Try it:
Within the material below, locate the line with "55 21 77 16" and the line with "for optimized performance.", then return those two lines and all lines between them, exactly as written.

Entries provided:
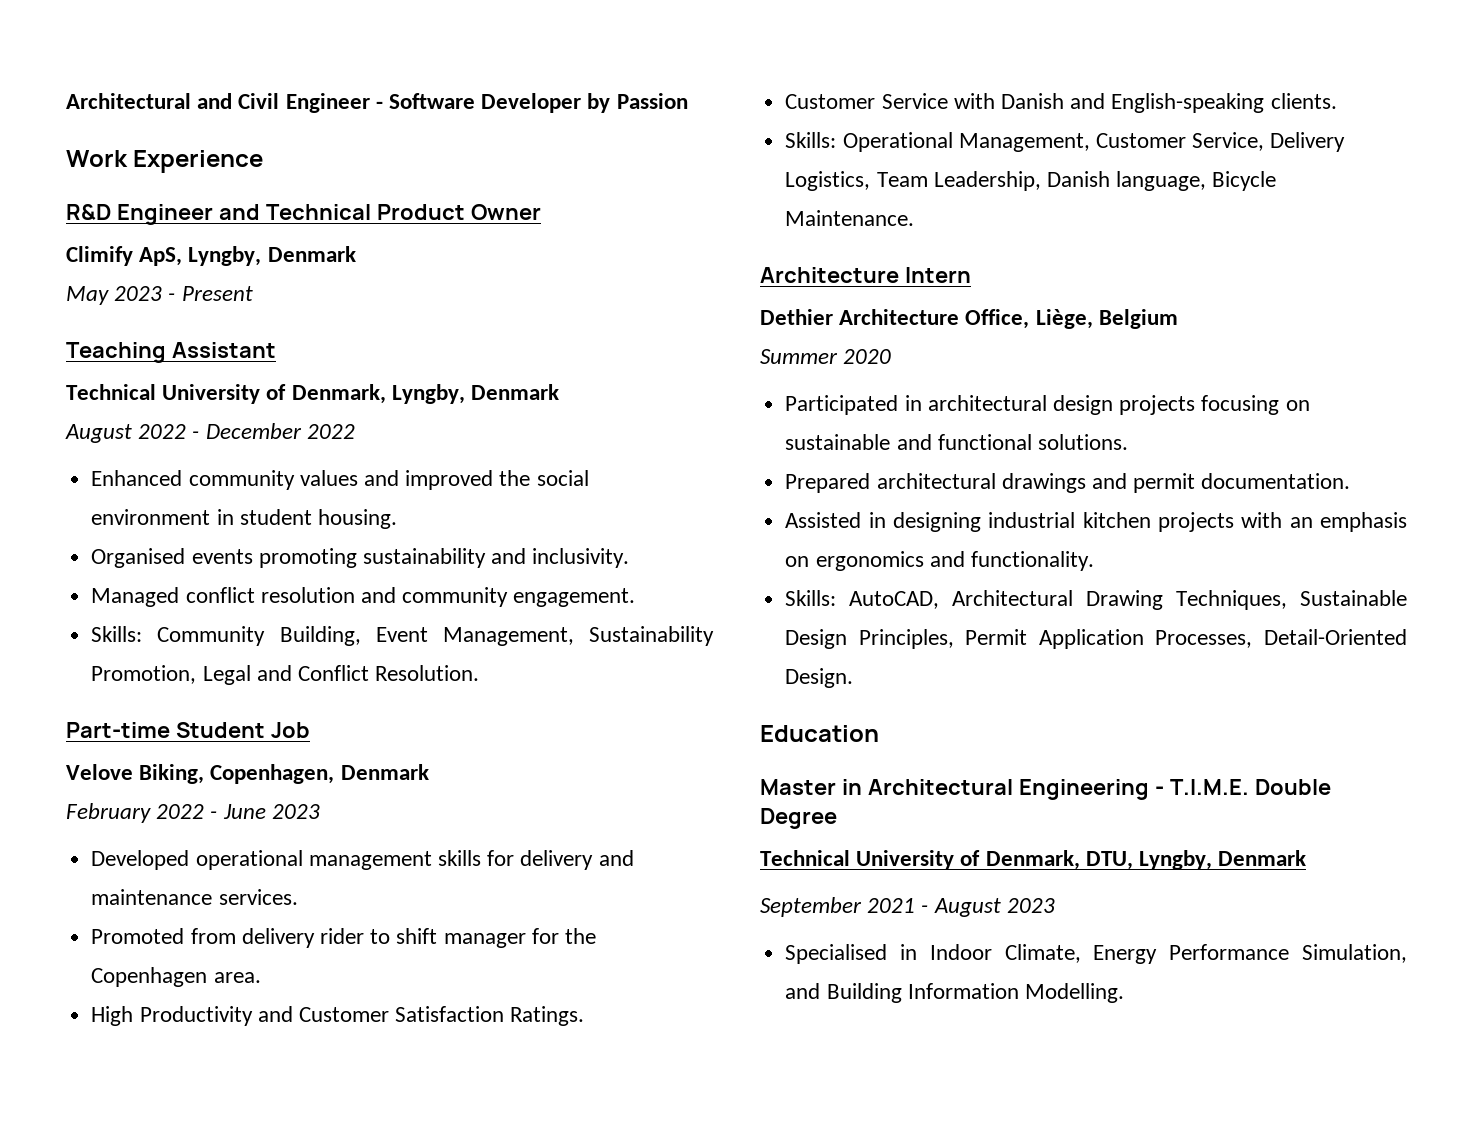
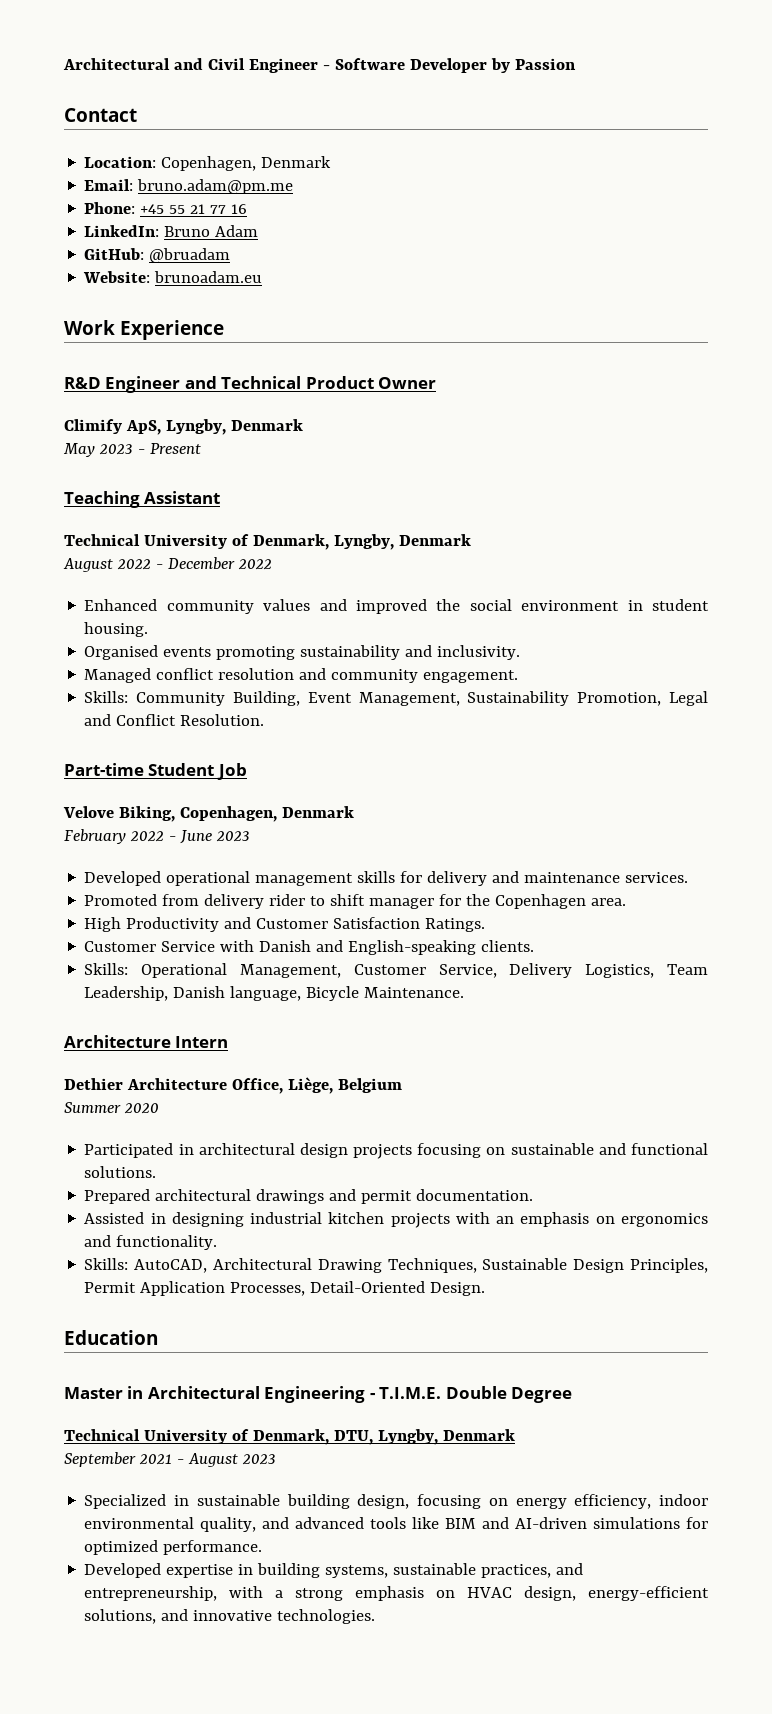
+ Contact
+ Location: Copenhagen, Denmark
+ Email: bruno.adam@pm.me
+ Phone: +45 55 21 77 16
+ LinkedIn: Bruno Adam
+ GitHub: @bruadam
+ Website: brunoadam.eu
- Specialised in Indoor Climate, Energy Performance Simulation, and Building Information Modelling.
+ Specialized in sustainable building design, focusing on energy efficiency, indoor environmental quality, and advanced tools like BIM and AI-driven simulations for optimized performance.
+ Developed expertise in building systems, sustainable practices, and entrepreneurship, with a strong emphasis on HVAC design, energy-efficient solutions, and innovative technologies.

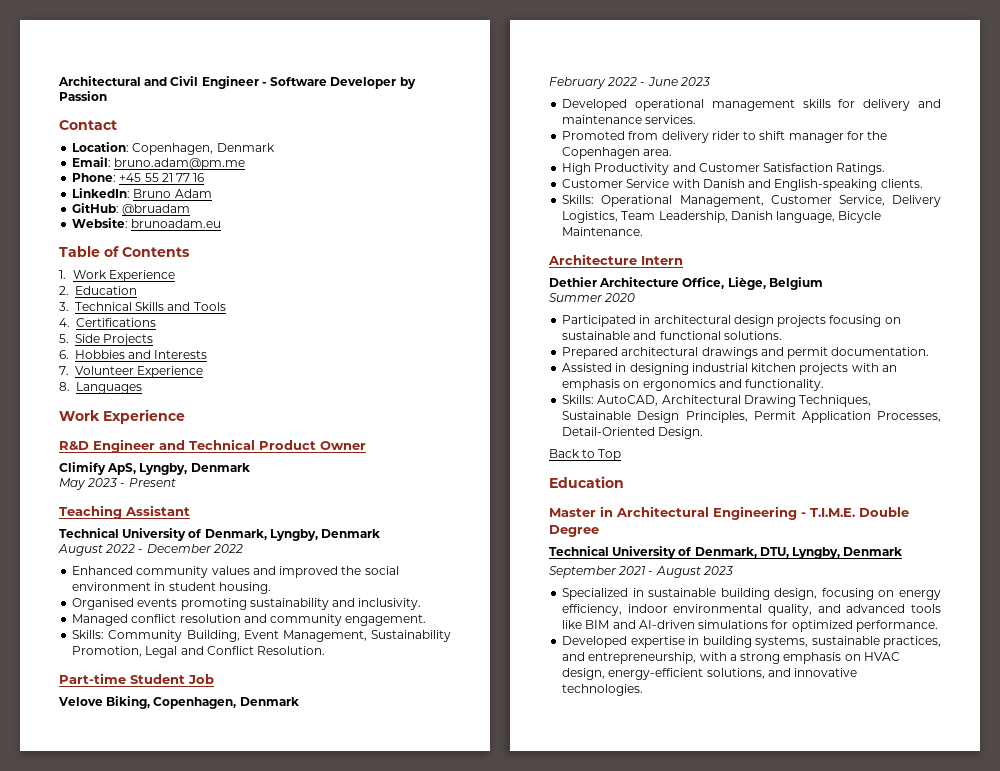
+ Table of Contents
+ 1. Work Experience
+ 2. Education
+ 3. Technical Skills and Tools
+ 4. Certifications
+ 5. Side Projects
+ 6. Hobbies and Interests
+ 7. Volunteer Experience
+ 8. Languages
+ Back to Top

Task solution:
+ Phone: +45 55 21 77 16
+ LinkedIn: Bruno Adam
+ GitHub: @bruadam
+ Website: brunoadam.eu
- Specialised in Indoor Climate, Energy Performance Simulation, and Building Information Modelling.
+ Specialized in sustainable building design, focusing on energy efficiency, indoor environmental quality, and advanced tools like BIM and AI-driven simulations for optimized performance.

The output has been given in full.